*EXERCISE PROMPT*
Write out the records once more, exactly as given.

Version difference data
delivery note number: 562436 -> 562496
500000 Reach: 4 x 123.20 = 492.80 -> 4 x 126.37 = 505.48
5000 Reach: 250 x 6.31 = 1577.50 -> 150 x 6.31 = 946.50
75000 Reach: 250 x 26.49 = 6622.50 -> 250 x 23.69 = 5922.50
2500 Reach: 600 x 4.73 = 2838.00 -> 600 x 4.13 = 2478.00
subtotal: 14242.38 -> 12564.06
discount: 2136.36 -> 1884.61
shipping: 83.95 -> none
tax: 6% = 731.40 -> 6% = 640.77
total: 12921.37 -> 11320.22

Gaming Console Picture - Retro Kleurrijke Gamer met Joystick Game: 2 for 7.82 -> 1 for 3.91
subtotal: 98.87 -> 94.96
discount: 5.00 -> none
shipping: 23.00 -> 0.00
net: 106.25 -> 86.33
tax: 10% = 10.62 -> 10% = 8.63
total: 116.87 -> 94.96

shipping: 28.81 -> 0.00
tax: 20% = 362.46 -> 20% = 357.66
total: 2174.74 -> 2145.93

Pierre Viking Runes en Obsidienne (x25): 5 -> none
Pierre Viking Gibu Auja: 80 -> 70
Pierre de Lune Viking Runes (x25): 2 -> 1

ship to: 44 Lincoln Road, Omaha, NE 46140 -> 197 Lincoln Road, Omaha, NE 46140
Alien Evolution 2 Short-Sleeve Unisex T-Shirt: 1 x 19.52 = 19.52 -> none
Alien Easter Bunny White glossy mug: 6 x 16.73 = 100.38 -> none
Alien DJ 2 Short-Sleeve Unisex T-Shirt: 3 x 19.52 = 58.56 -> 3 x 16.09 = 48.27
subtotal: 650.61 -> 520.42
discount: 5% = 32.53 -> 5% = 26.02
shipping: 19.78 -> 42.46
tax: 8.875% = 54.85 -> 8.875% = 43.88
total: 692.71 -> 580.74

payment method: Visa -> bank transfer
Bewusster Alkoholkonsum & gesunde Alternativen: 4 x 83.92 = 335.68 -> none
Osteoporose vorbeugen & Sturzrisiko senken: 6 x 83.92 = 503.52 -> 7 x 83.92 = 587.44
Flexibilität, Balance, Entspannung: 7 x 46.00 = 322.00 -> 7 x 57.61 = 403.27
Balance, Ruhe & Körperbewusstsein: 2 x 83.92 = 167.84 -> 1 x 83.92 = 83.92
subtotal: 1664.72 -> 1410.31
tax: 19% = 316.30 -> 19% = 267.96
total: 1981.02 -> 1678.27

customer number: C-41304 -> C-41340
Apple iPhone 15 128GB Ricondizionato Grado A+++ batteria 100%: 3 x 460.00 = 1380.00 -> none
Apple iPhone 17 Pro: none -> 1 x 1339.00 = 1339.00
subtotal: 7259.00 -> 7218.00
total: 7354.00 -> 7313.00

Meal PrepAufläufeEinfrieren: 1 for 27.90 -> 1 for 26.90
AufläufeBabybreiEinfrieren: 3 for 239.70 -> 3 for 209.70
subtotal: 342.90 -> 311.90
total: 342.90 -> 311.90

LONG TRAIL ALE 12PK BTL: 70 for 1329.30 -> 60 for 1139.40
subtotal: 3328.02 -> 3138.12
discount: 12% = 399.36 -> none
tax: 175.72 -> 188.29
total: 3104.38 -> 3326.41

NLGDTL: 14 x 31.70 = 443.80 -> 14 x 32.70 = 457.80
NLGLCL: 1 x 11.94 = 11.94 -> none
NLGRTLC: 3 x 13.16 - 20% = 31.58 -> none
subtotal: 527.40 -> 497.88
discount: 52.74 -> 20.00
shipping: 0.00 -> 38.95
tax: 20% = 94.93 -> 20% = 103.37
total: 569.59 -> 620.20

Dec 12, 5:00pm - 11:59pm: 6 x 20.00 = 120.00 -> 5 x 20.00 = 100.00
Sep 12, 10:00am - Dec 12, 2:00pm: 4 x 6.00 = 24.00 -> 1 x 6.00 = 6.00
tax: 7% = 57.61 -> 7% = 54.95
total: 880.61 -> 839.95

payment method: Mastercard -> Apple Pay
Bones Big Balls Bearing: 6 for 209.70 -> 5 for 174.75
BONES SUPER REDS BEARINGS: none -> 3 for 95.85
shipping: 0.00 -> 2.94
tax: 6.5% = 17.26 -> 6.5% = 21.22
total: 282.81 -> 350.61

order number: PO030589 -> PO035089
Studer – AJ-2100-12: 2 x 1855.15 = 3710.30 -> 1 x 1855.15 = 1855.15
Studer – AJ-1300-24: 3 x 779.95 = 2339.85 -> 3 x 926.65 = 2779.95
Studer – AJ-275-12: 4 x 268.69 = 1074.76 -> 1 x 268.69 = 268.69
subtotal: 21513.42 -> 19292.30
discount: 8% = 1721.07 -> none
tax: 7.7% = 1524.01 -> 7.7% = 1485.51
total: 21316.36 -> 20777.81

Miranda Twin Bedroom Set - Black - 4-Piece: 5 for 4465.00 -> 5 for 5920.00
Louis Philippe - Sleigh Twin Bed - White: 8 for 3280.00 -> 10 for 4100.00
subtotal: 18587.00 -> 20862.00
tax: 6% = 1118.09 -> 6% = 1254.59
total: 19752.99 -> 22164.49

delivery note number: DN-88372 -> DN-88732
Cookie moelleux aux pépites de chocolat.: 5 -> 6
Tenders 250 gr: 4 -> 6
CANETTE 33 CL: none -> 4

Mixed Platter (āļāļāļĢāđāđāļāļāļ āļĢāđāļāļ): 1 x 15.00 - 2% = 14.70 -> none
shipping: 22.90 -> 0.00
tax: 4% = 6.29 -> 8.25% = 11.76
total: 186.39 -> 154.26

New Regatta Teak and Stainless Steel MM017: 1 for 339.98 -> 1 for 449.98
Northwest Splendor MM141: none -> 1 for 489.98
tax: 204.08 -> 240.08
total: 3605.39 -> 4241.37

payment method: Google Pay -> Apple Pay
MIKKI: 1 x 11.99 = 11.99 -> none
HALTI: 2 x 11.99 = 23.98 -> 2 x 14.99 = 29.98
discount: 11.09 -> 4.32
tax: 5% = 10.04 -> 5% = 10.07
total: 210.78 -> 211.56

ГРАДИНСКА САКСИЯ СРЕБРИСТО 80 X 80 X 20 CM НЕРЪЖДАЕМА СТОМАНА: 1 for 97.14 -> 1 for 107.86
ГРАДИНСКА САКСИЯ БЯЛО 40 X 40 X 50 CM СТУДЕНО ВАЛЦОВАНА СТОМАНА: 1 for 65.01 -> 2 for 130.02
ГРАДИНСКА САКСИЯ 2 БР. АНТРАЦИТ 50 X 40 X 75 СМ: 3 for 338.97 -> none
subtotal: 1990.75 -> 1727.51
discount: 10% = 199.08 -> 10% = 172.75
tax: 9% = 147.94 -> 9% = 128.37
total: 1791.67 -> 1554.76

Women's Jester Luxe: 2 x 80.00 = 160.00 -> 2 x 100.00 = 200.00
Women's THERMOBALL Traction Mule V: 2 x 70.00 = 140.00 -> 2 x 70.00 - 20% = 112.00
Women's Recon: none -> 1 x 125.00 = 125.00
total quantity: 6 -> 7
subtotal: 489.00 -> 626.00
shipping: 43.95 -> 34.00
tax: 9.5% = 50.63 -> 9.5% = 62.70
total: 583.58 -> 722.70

*REPLY*
delivery note number: 562436 -> 562496
500000 Reach: 4 x 123.20 = 492.80 -> 4 x 126.37 = 505.48
5000 Reach: 250 x 6.31 = 1577.50 -> 150 x 6.31 = 946.50
75000 Reach: 250 x 26.49 = 6622.50 -> 250 x 23.69 = 5922.50
2500 Reach: 600 x 4.73 = 2838.00 -> 600 x 4.13 = 2478.00
subtotal: 14242.38 -> 12564.06
discount: 2136.36 -> 1884.61
shipping: 83.95 -> none
tax: 6% = 731.40 -> 6% = 640.77
total: 12921.37 -> 11320.22

Gaming Console Picture - Retro Kleurrijke Gamer met Joystick Game: 2 for 7.82 -> 1 for 3.91
subtotal: 98.87 -> 94.96
discount: 5.00 -> none
shipping: 23.00 -> 0.00
net: 106.25 -> 86.33
tax: 10% = 10.62 -> 10% = 8.63
total: 116.87 -> 94.96

shipping: 28.81 -> 0.00
tax: 20% = 362.46 -> 20% = 357.66
total: 2174.74 -> 2145.93

Pierre Viking Runes en Obsidienne (x25): 5 -> none
Pierre Viking Gibu Auja: 80 -> 70
Pierre de Lune Viking Runes (x25): 2 -> 1

ship to: 44 Lincoln Road, Omaha, NE 46140 -> 197 Lincoln Road, Omaha, NE 46140
Alien Evolution 2 Short-Sleeve Unisex T-Shirt: 1 x 19.52 = 19.52 -> none
Alien Easter Bunny White glossy mug: 6 x 16.73 = 100.38 -> none
Alien DJ 2 Short-Sleeve Unisex T-Shirt: 3 x 19.52 = 58.56 -> 3 x 16.09 = 48.27
subtotal: 650.61 -> 520.42
discount: 5% = 32.53 -> 5% = 26.02
shipping: 19.78 -> 42.46
tax: 8.875% = 54.85 -> 8.875% = 43.88
total: 692.71 -> 580.74

payment method: Visa -> bank transfer
Bewusster Alkoholkonsum & gesunde Alternativen: 4 x 83.92 = 335.68 -> none
Osteoporose vorbeugen & Sturzrisiko senken: 6 x 83.92 = 503.52 -> 7 x 83.92 = 587.44
Flexibilität, Balance, Entspannung: 7 x 46.00 = 322.00 -> 7 x 57.61 = 403.27
Balance, Ruhe & Körperbewusstsein: 2 x 83.92 = 167.84 -> 1 x 83.92 = 83.92
subtotal: 1664.72 -> 1410.31
tax: 19% = 316.30 -> 19% = 267.96
total: 1981.02 -> 1678.27

customer number: C-41304 -> C-41340
Apple iPhone 15 128GB Ricondizionato Grado A+++ batteria 100%: 3 x 460.00 = 1380.00 -> none
Apple iPhone 17 Pro: none -> 1 x 1339.00 = 1339.00
subtotal: 7259.00 -> 7218.00
total: 7354.00 -> 7313.00

Meal PrepAufläufeEinfrieren: 1 for 27.90 -> 1 for 26.90
AufläufeBabybreiEinfrieren: 3 for 239.70 -> 3 for 209.70
subtotal: 342.90 -> 311.90
total: 342.90 -> 311.90

LONG TRAIL ALE 12PK BTL: 70 for 1329.30 -> 60 for 1139.40
subtotal: 3328.02 -> 3138.12
discount: 12% = 399.36 -> none
tax: 175.72 -> 188.29
total: 3104.38 -> 3326.41

NLGDTL: 14 x 31.70 = 443.80 -> 14 x 32.70 = 457.80
NLGLCL: 1 x 11.94 = 11.94 -> none
NLGRTLC: 3 x 13.16 - 20% = 31.58 -> none
subtotal: 527.40 -> 497.88
discount: 52.74 -> 20.00
shipping: 0.00 -> 38.95
tax: 20% = 94.93 -> 20% = 103.37
total: 569.59 -> 620.20

Dec 12, 5:00pm - 11:59pm: 6 x 20.00 = 120.00 -> 5 x 20.00 = 100.00
Sep 12, 10:00am - Dec 12, 2:00pm: 4 x 6.00 = 24.00 -> 1 x 6.00 = 6.00
tax: 7% = 57.61 -> 7% = 54.95
total: 880.61 -> 839.95

payment method: Mastercard -> Apple Pay
Bones Big Balls Bearing: 6 for 209.70 -> 5 for 174.75
BONES SUPER REDS BEARINGS: none -> 3 for 95.85
shipping: 0.00 -> 2.94
tax: 6.5% = 17.26 -> 6.5% = 21.22
total: 282.81 -> 350.61

order number: PO030589 -> PO035089
Studer – AJ-2100-12: 2 x 1855.15 = 3710.30 -> 1 x 1855.15 = 1855.15
Studer – AJ-1300-24: 3 x 779.95 = 2339.85 -> 3 x 926.65 = 2779.95
Studer – AJ-275-12: 4 x 268.69 = 1074.76 -> 1 x 268.69 = 268.69
subtotal: 21513.42 -> 19292.30
discount: 8% = 1721.07 -> none
tax: 7.7% = 1524.01 -> 7.7% = 1485.51
total: 21316.36 -> 20777.81

Miranda Twin Bedroom Set - Black - 4-Piece: 5 for 4465.00 -> 5 for 5920.00
Louis Philippe - Sleigh Twin Bed - White: 8 for 3280.00 -> 10 for 4100.00
subtotal: 18587.00 -> 20862.00
tax: 6% = 1118.09 -> 6% = 1254.59
total: 19752.99 -> 22164.49

delivery note number: DN-88372 -> DN-88732
Cookie moelleux aux pépites de chocolat.: 5 -> 6
Tenders 250 gr: 4 -> 6
CANETTE 33 CL: none -> 4

Mixed Platter (āļāļāļĢāđāđāļāļāļ āļĢāđāļāļ): 1 x 15.00 - 2% = 14.70 -> none
shipping: 22.90 -> 0.00
tax: 4% = 6.29 -> 8.25% = 11.76
total: 186.39 -> 154.26

New Regatta Teak and Stainless Steel MM017: 1 for 339.98 -> 1 for 449.98
Northwest Splendor MM141: none -> 1 for 489.98
tax: 204.08 -> 240.08
total: 3605.39 -> 4241.37

payment method: Google Pay -> Apple Pay
MIKKI: 1 x 11.99 = 11.99 -> none
HALTI: 2 x 11.99 = 23.98 -> 2 x 14.99 = 29.98
discount: 11.09 -> 4.32
tax: 5% = 10.04 -> 5% = 10.07
total: 210.78 -> 211.56

ГРАДИНСКА САКСИЯ СРЕБРИСТО 80 X 80 X 20 CM НЕРЪЖДАЕМА СТОМАНА: 1 for 97.14 -> 1 for 107.86
ГРАДИНСКА САКСИЯ БЯЛО 40 X 40 X 50 CM СТУДЕНО ВАЛЦОВАНА СТОМАНА: 1 for 65.01 -> 2 for 130.02
ГРАДИНСКА САКСИЯ 2 БР. АНТРАЦИТ 50 X 40 X 75 СМ: 3 for 338.97 -> none
subtotal: 1990.75 -> 1727.51
discount: 10% = 199.08 -> 10% = 172.75
tax: 9% = 147.94 -> 9% = 128.37
total: 1791.67 -> 1554.76

Women's Jester Luxe: 2 x 80.00 = 160.00 -> 2 x 100.00 = 200.00
Women's THERMOBALL Traction Mule V: 2 x 70.00 = 140.00 -> 2 x 70.00 - 20% = 112.00
Women's Recon: none -> 1 x 125.00 = 125.00
total quantity: 6 -> 7
subtotal: 489.00 -> 626.00
shipping: 43.95 -> 34.00
tax: 9.5% = 50.63 -> 9.5% = 62.70
total: 583.58 -> 722.70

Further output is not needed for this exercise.